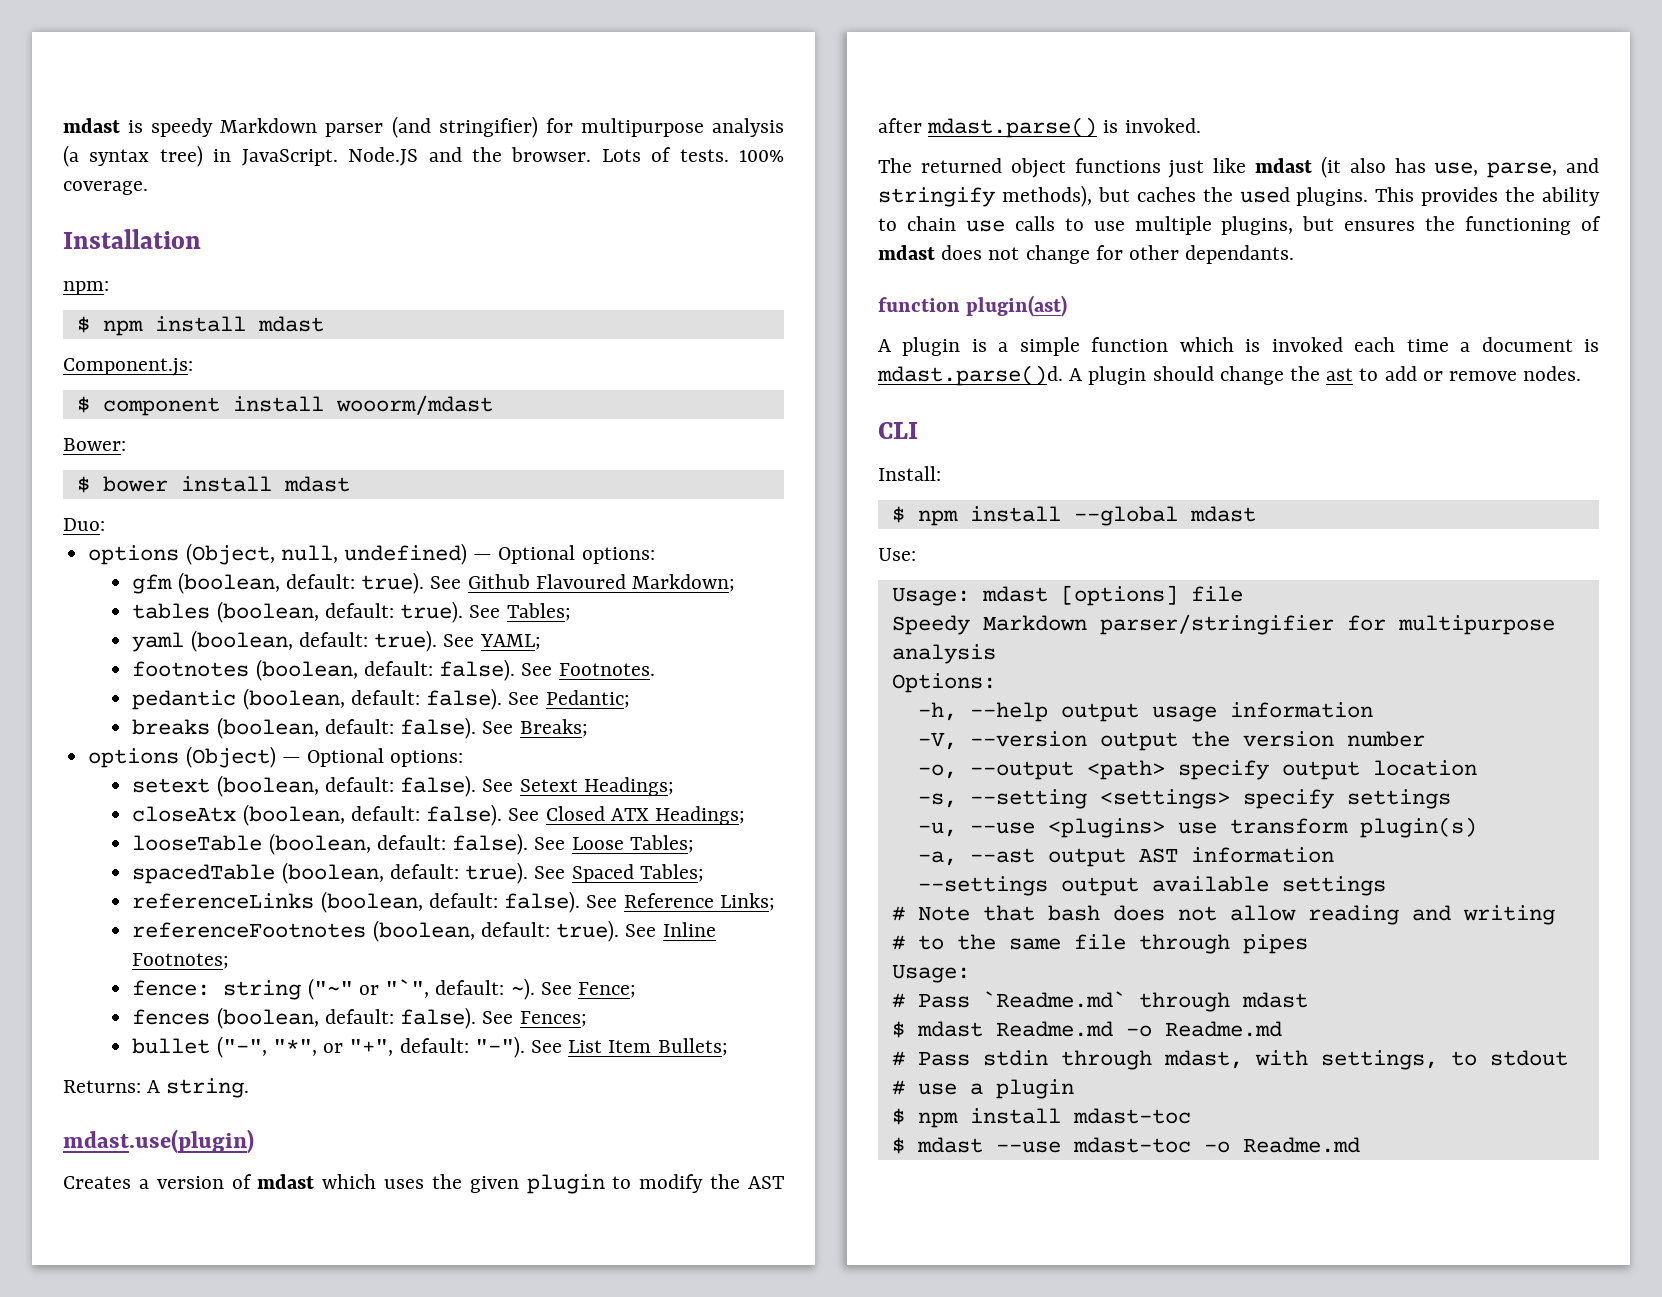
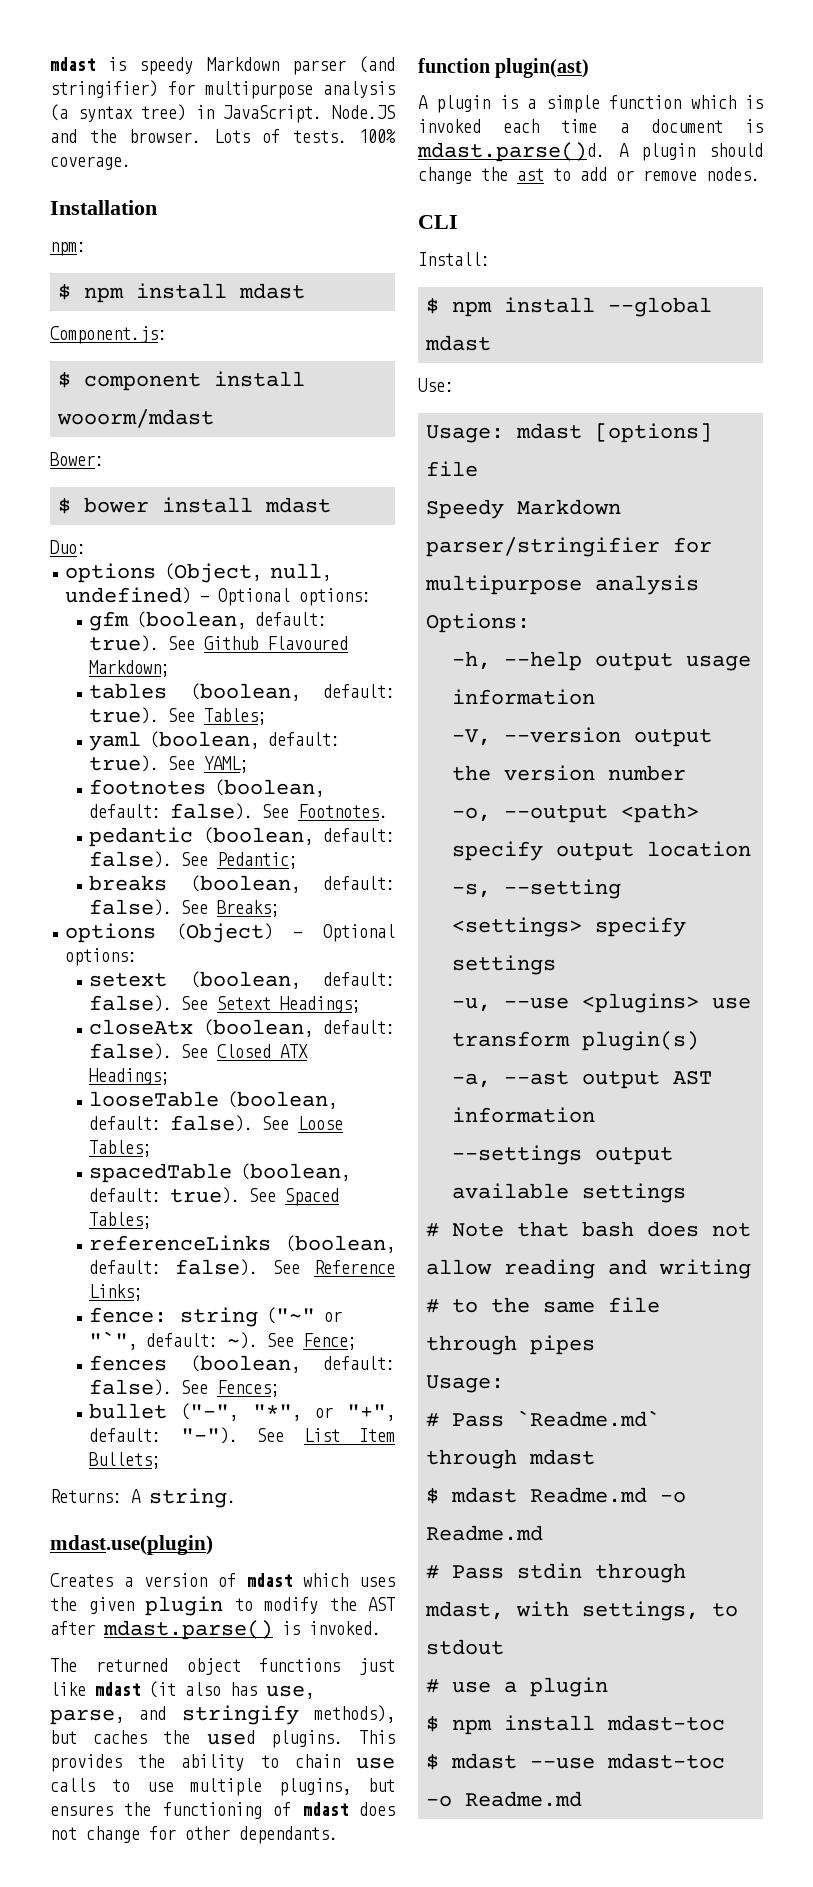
- referenceFootnotes (boolean, default: true). See Inline Footnotes;

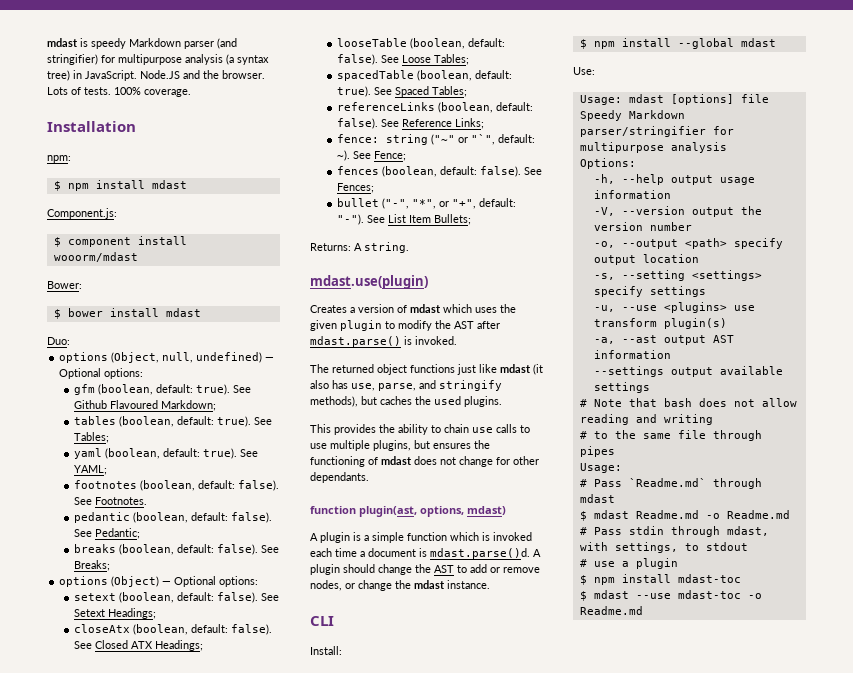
- The returned object functions just like mdast (it also has use, parse, and stringify methods), but caches the used plugins. This provides the ability to chain use calls to use multiple plugins, but ensures the functioning of mdast does not change for other dependants.
+ The returned object functions just like mdast (it also has use, parse, and stringify methods), but caches the used plugins.
+ This provides the ability to chain use calls to use multiple plugins, but ensures the functioning of mdast does not change for other dependants.
- function plugin(ast)
+ function plugin(ast, options, mdast)
- A plugin is a simple function which is invoked each time a document is mdast.parse()d. A plugin should change the ast to add or remove nodes.
+ A plugin is a simple function which is invoked each time a document is mdast.parse()d. A plugin should change the AST to add or remove nodes, or change the mdast instance.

_PROBLEM TO SOLVE_:
Write out the lines above from the one containing "plugin(ast, options, mdast)" through the last, exactly as they are.

_WRITTEN RESPONSE_:
+ function plugin(ast, options, mdast)
- A plugin is a simple function which is invoked each time a document is mdast.parse()d. A plugin should change the ast to add or remove nodes.
+ A plugin is a simple function which is invoked each time a document is mdast.parse()d. A plugin should change the AST to add or remove nodes, or change the mdast instance.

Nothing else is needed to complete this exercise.